* **EXERCISE DESCRIPTION**
For the listing below, print exactly the lines from the line with "-112,7 +112,7 @@" to the line with "<td>D02, D80</td>", both included, and nothing beyond them.

* **STUDY MATERIAL**
┏━━

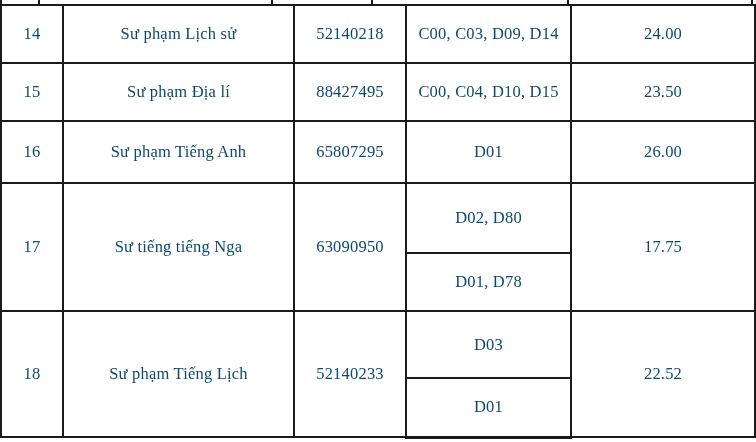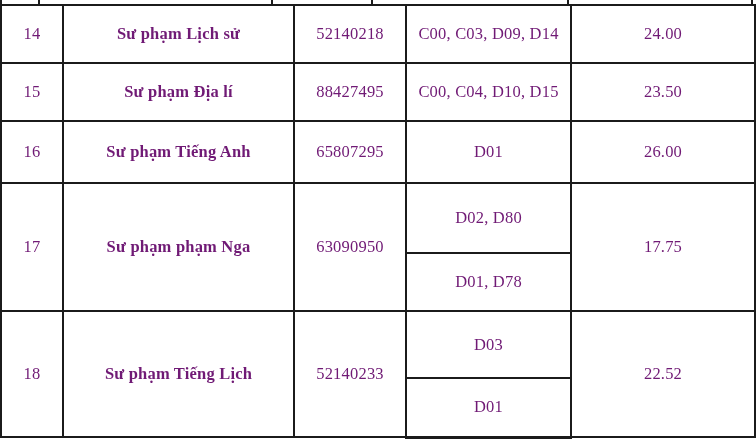--- a/index.html
+++ b/index.html
@@ -14,7 +14,7 @@
     background: #ffffff;
     overflow: hidden;
     font-family: "Liberation Serif", "DejaVu Serif", serif;
-    color: #701a75;
+    color: #0c4a6e;
   }
   
   .stub {

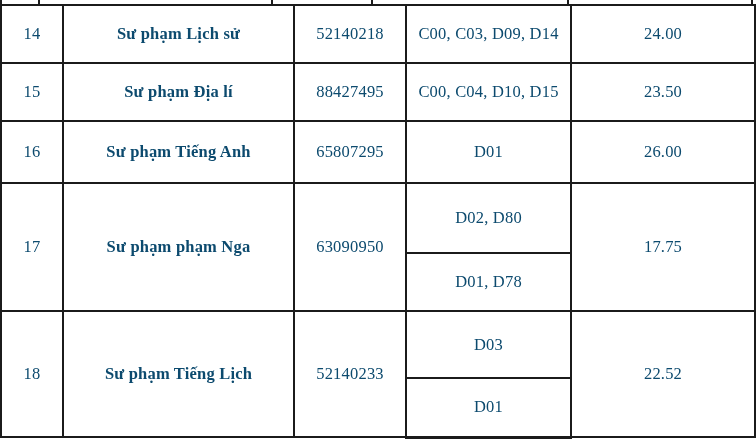--- a/index.html
+++ b/index.html
@@ -54,7 +54,7 @@
   td.major {
     text-align: left;
     padding-left: 12px;
-    font-weight: bold;
+    font-weight: normal;
     font-size: 17px;
     margin-left: 34px;
   }

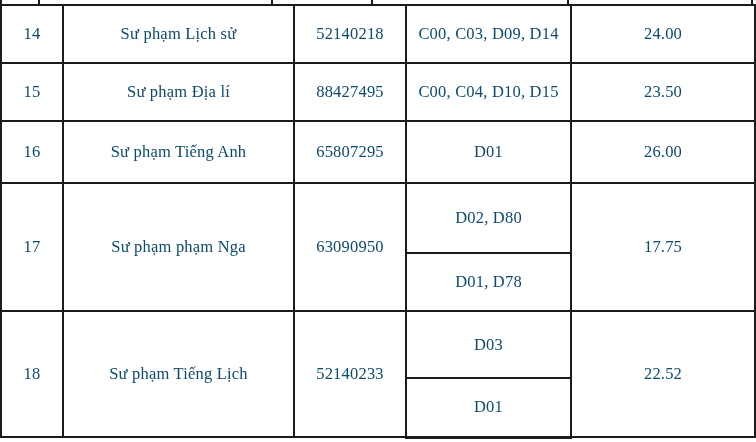--- a/index.html
+++ b/index.html
@@ -112,7 +112,7 @@
 
     <tr class="h70">
       <td rowspan="2">17</td>
-      <td rowspan="2" class="major">Sư phạm phạm Nga</td>
+      <td rowspan="2" class="major">Sư tiếng tiếng Nga</td>
       <td rowspan="2">63090950</td>
       <td>D02, D80</td>
       <td rowspan="2">17.75</td>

┗━━

* **FINISHED EXERCISE**
@@ -112,7 +112,7 @@
 
     <tr class="h70">
       <td rowspan="2">17</td>
-      <td rowspan="2" class="major">Sư phạm phạm Nga</td>
+      <td rowspan="2" class="major">Sư tiếng tiếng Nga</td>
       <td rowspan="2">63090950</td>
       <td>D02, D80</td>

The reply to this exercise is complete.